All that said, I prefer the novel over the others. The manga is extremely flawed, making it a drag to read at times. The anime feels too fantastical for my taste. The novel is more grounded in reality and better written overall. However, I still have a soft spot for all of them, making me remember different times in my life. Nevertheless, I still consider the novel superior to the other versions.
I consider that the novel may be the best way to experience the story. It's better at transmitting the main idea. The characters are pretty consistent, working under their own logic. The ending is hinted through the whole story, in contrast to the anime. Nevertheless, I still understand why people may prefer the anime or the manga. However, I still think that the novel has the better story.
I only watched two episodes of the anime (Welcome to the NHK) a while back before deciding not to watch any more.
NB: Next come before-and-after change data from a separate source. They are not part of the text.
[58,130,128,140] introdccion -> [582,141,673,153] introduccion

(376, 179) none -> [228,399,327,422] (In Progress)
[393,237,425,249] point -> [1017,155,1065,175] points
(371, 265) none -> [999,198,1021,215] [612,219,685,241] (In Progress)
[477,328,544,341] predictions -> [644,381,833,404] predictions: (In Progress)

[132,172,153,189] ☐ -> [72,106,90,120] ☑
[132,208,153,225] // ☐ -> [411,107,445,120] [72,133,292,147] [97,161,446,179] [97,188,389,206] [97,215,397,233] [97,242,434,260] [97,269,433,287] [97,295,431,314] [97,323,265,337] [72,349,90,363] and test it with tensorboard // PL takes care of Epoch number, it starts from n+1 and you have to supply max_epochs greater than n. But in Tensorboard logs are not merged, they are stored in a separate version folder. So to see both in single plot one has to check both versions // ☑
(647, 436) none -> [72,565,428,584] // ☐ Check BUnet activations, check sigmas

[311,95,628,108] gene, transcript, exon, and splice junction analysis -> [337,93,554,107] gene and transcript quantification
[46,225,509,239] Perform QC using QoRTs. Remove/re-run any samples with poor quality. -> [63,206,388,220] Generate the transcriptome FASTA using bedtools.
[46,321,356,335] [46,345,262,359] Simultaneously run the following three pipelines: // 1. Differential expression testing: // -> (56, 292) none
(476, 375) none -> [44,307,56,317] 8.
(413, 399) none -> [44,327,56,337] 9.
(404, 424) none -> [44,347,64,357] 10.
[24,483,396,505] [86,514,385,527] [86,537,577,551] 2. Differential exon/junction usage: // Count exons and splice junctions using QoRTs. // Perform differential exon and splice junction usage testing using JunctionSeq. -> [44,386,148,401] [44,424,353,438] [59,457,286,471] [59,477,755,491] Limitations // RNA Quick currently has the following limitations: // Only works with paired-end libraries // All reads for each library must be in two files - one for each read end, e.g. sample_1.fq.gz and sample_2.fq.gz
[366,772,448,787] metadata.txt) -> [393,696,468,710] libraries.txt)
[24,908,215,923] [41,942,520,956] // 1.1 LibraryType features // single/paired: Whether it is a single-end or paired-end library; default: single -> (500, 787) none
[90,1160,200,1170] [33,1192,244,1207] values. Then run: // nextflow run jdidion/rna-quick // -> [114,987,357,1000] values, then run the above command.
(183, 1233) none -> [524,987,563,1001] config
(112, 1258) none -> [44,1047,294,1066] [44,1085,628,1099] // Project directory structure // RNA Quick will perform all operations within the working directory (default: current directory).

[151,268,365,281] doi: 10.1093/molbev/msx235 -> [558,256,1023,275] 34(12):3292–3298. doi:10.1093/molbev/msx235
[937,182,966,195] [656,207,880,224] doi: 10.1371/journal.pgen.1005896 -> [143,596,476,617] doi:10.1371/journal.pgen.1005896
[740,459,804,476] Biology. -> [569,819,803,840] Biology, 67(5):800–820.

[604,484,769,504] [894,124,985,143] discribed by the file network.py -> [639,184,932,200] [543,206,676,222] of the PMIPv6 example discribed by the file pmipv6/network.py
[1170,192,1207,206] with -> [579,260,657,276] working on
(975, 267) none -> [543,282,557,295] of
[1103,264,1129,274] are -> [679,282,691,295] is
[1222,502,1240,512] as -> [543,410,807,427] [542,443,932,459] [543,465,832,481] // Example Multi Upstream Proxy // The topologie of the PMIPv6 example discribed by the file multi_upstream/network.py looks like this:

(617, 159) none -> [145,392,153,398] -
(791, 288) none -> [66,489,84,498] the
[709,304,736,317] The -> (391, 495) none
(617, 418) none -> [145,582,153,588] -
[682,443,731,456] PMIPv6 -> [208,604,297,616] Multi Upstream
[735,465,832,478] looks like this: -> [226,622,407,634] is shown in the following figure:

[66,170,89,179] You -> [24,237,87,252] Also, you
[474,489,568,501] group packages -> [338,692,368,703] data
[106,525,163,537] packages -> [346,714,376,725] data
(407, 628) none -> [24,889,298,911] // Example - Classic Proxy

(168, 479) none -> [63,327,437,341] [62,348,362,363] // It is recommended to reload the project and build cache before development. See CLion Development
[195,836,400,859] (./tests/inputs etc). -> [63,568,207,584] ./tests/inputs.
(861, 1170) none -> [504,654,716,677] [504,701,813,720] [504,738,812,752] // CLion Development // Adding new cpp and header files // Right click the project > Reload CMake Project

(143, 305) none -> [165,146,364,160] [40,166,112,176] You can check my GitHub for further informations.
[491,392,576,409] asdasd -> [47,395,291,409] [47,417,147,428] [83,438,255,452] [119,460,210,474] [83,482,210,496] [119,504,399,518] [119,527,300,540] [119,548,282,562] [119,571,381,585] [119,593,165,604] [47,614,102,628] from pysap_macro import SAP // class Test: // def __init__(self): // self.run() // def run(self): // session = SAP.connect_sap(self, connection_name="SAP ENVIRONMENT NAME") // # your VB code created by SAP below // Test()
I feel that there are a few particularly outstanding anime shows I saw that are worth re-watching, but the rest feel like dead weight even if they were decent.
Still, I am going to read the novel because it seems a lot less mundane than the philosophy that I have been reading recently.
I believe that book clubs revolving around a specific book and specific time are often destined to fall apart in the long run because it is very rare for people to be on the exact same book at the same time. Reading is like a process where you finish one book and are ready for another specific one that might entice your interest in that moment. At least, this applies with everyone who roams around somewhat in the books that they read.
For example, reading Welcome to the NHK did not appeal to me until several weeks after this thread was created.
Replies: >>3101
>>3095
I came to that conclusion too. When July started, I was very busy and realized I didn't want to write about the novel at that time (Hence the time gaps). I don't think this dynamic is going to work in a small board like this.
Probably, this would be better as a "Rec Book Thread", it would mitigate most of the negative side effects.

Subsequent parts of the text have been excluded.